■ Prompt:
Check each line of the entries. Copy the ones that contain the string "Jersey".

■ Records provided:
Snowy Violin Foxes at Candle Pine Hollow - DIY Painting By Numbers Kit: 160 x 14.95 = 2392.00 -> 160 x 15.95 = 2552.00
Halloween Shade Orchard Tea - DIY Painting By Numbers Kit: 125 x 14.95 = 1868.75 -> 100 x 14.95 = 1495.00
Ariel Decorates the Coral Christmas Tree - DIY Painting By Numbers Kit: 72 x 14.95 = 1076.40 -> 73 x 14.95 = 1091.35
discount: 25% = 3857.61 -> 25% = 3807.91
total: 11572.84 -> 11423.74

---

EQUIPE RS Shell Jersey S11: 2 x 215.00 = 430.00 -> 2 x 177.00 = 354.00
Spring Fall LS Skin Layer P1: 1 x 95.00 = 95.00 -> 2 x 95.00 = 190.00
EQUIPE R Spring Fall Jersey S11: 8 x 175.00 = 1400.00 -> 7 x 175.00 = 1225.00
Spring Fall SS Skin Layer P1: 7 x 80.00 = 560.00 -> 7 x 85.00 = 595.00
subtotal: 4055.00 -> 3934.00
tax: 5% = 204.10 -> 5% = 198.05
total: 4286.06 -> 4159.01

==

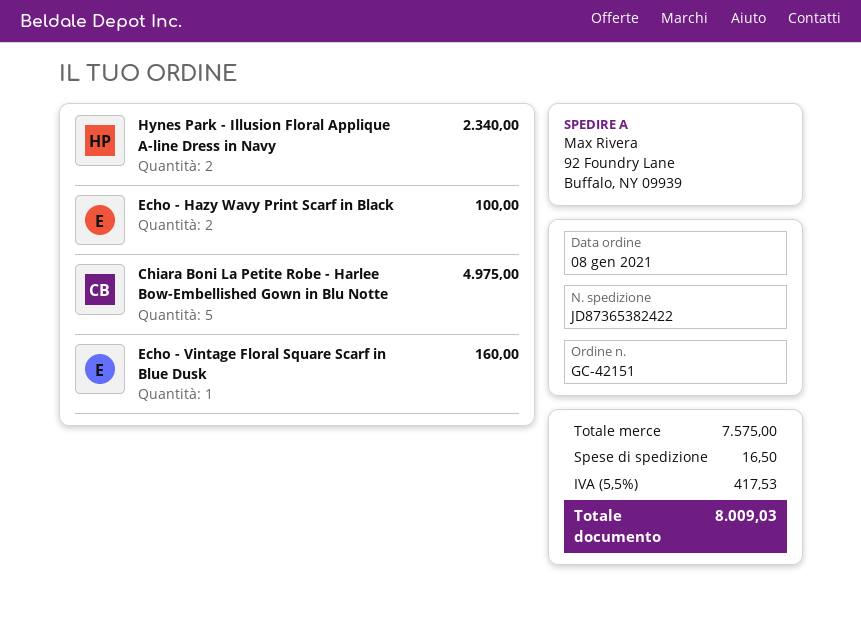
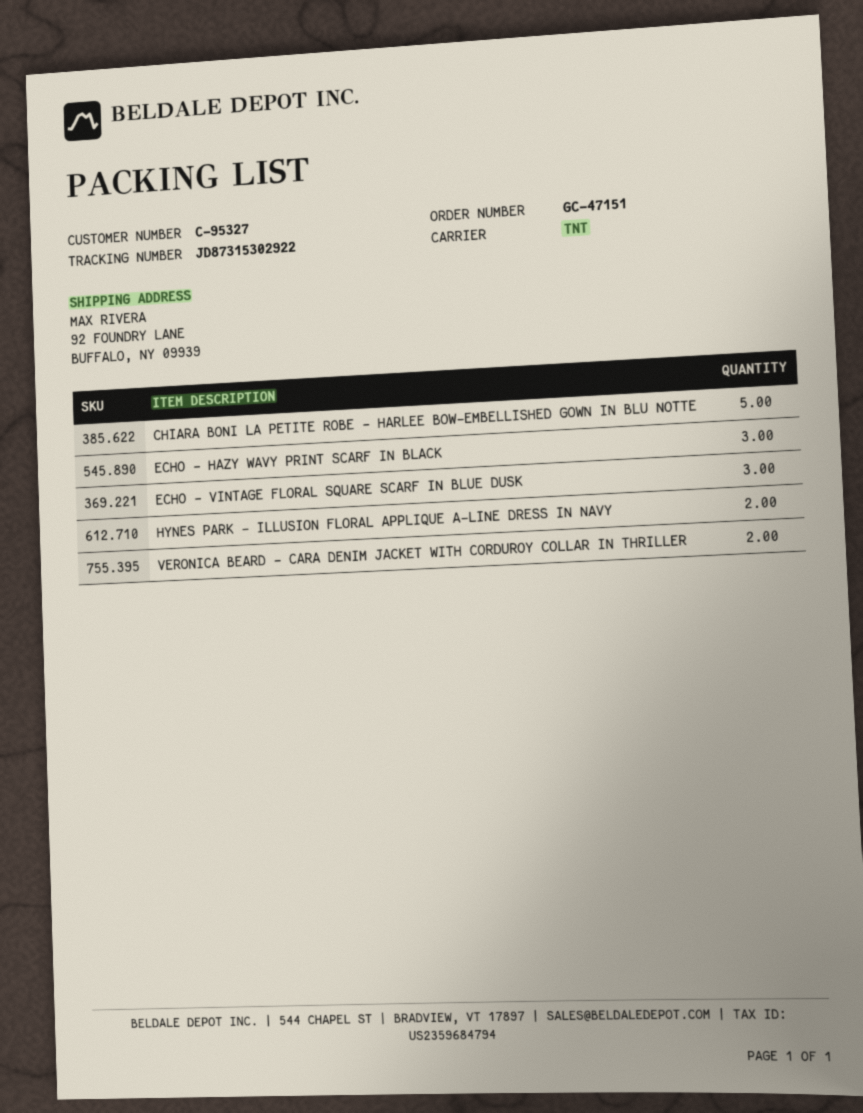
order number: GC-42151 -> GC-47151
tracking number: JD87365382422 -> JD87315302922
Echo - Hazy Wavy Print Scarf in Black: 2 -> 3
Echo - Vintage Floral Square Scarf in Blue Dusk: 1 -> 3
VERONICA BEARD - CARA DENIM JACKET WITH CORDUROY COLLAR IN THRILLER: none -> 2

■ Answer space:
EQUIPE RS Shell Jersey S11: 2 x 215.00 = 430.00 -> 2 x 177.00 = 354.00
EQUIPE R Spring Fall Jersey S11: 8 x 175.00 = 1400.00 -> 7 x 175.00 = 1225.00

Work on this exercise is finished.